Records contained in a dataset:
====

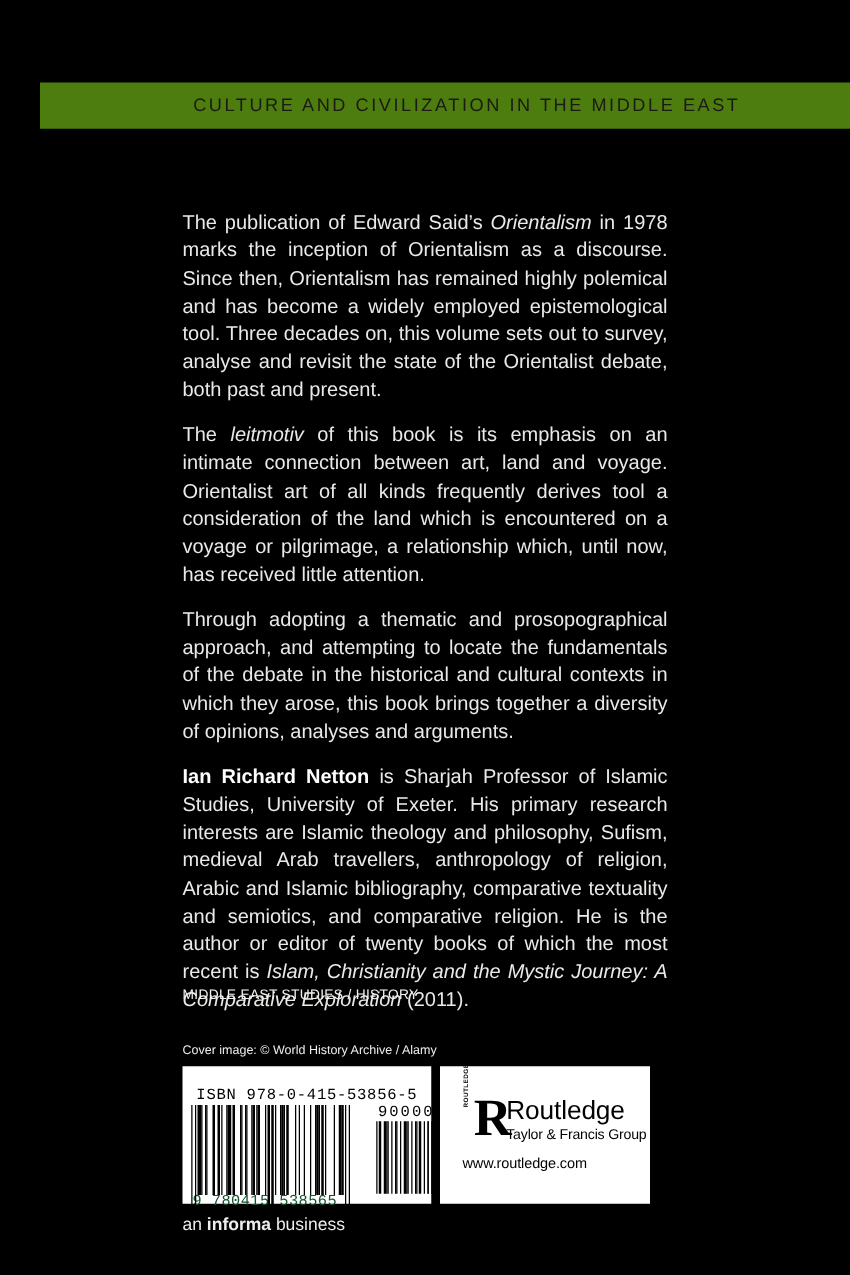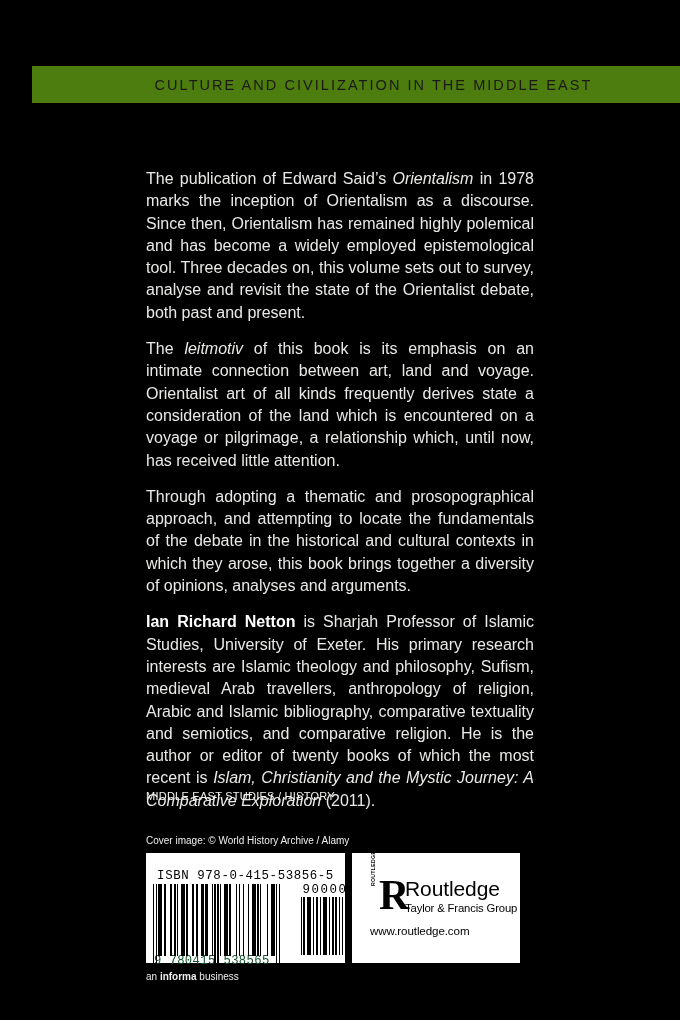"of this book is its" span { text: state -> tool }
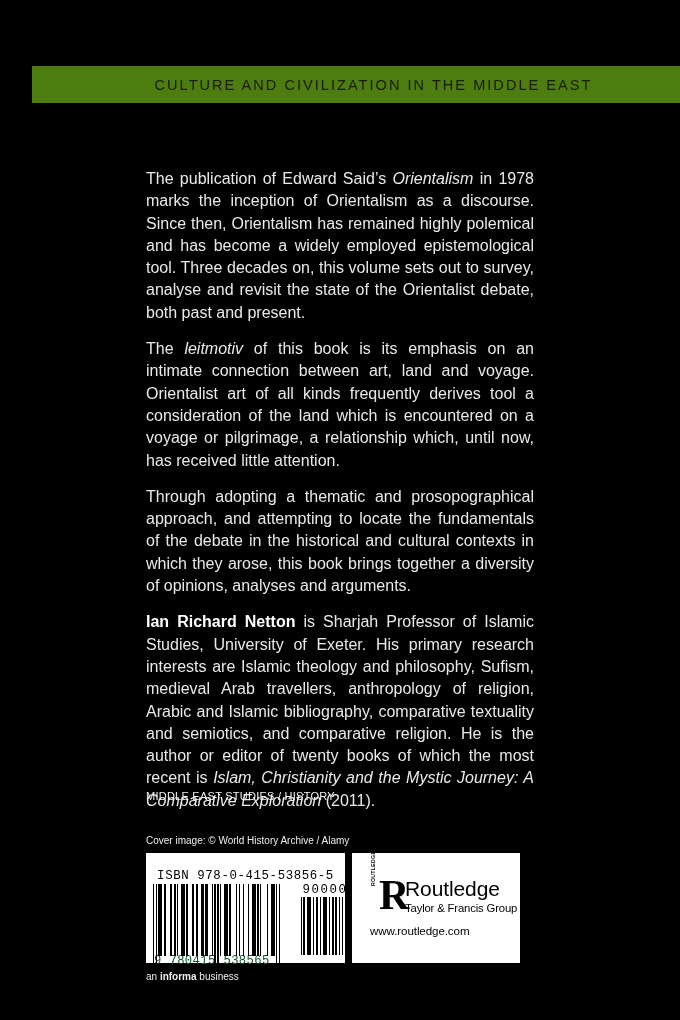"an informa business" .informa { font-size: 10px -> 14px }
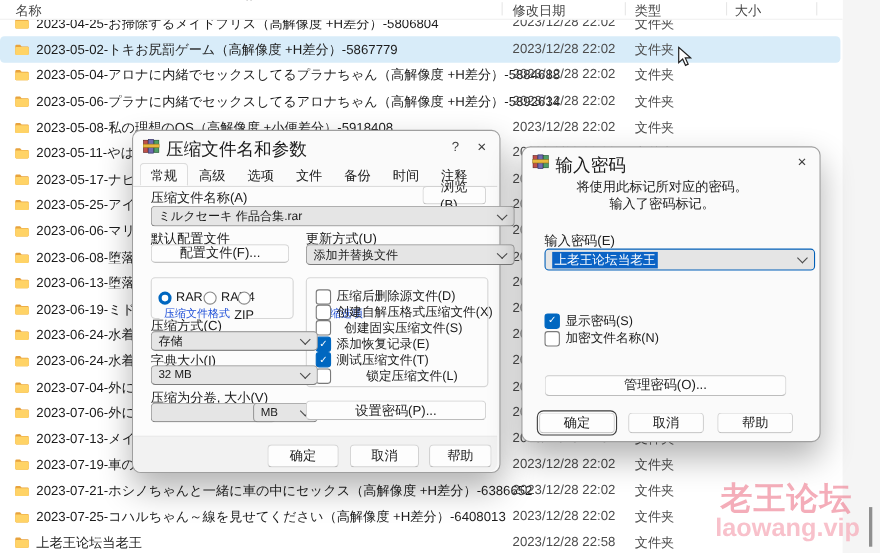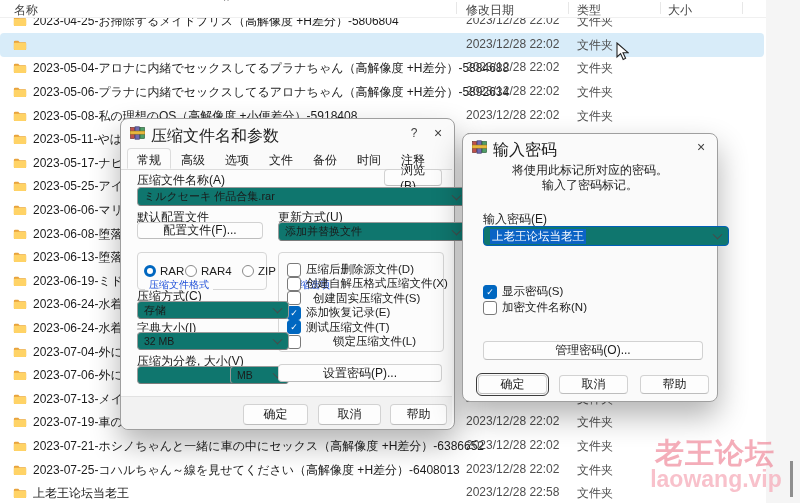"2023-05-02-トキお尻罰ゲーム（高解像度 +H差分）-5867779" span.name { html: none -> <span>2023-05-02-トキお尻罰ゲーム（高解像度 +H差分）-5867779</span> }
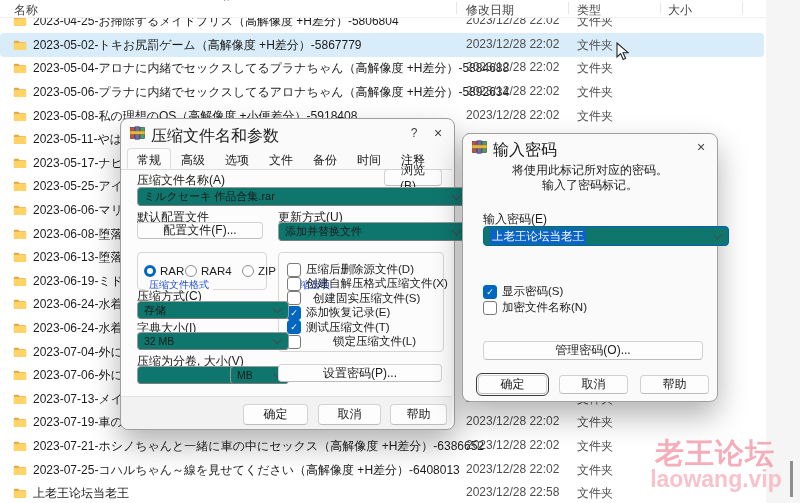"输入密码" #pwd-dlg { left: 462px -> 474px; padding-left: none -> 16px }
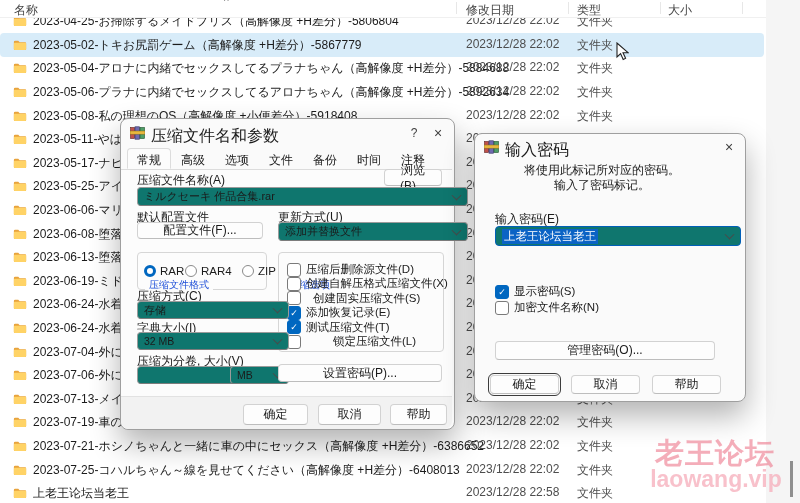"ミルクセーキ 作品合集.rar" .combo { background: #0f766e -> #e5e5e5 }
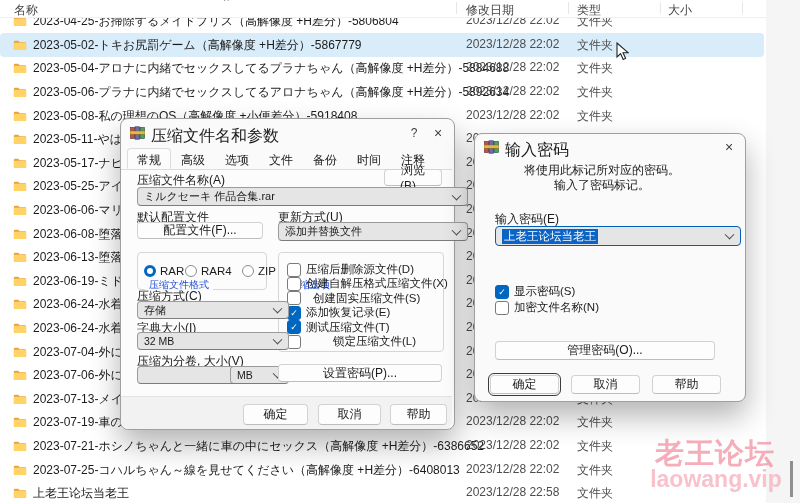"ZIP" div.radio-row { flex-direction: none -> column; left: 104px -> 75px }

====

**Exercise goal:** Repeat the records exactly, without the pictures.

**Exercise solution:**
"of this book is its" span { text: state -> tool }
"an informa business" .informa { font-size: 10px -> 14px }
"2023-05-02-トキお尻罰ゲーム（高解像度 +H差分）-5867779" span.name { html: none -> <span>2023-05-02-トキお尻罰ゲーム（高解像度 +H差分）-5867779</span> }
"输入密码" #pwd-dlg { left: 462px -> 474px; padding-left: none -> 16px }
"ミルクセーキ 作品合集.rar" .combo { background: #0f766e -> #e5e5e5 }
"ZIP" div.radio-row { flex-direction: none -> column; left: 104px -> 75px }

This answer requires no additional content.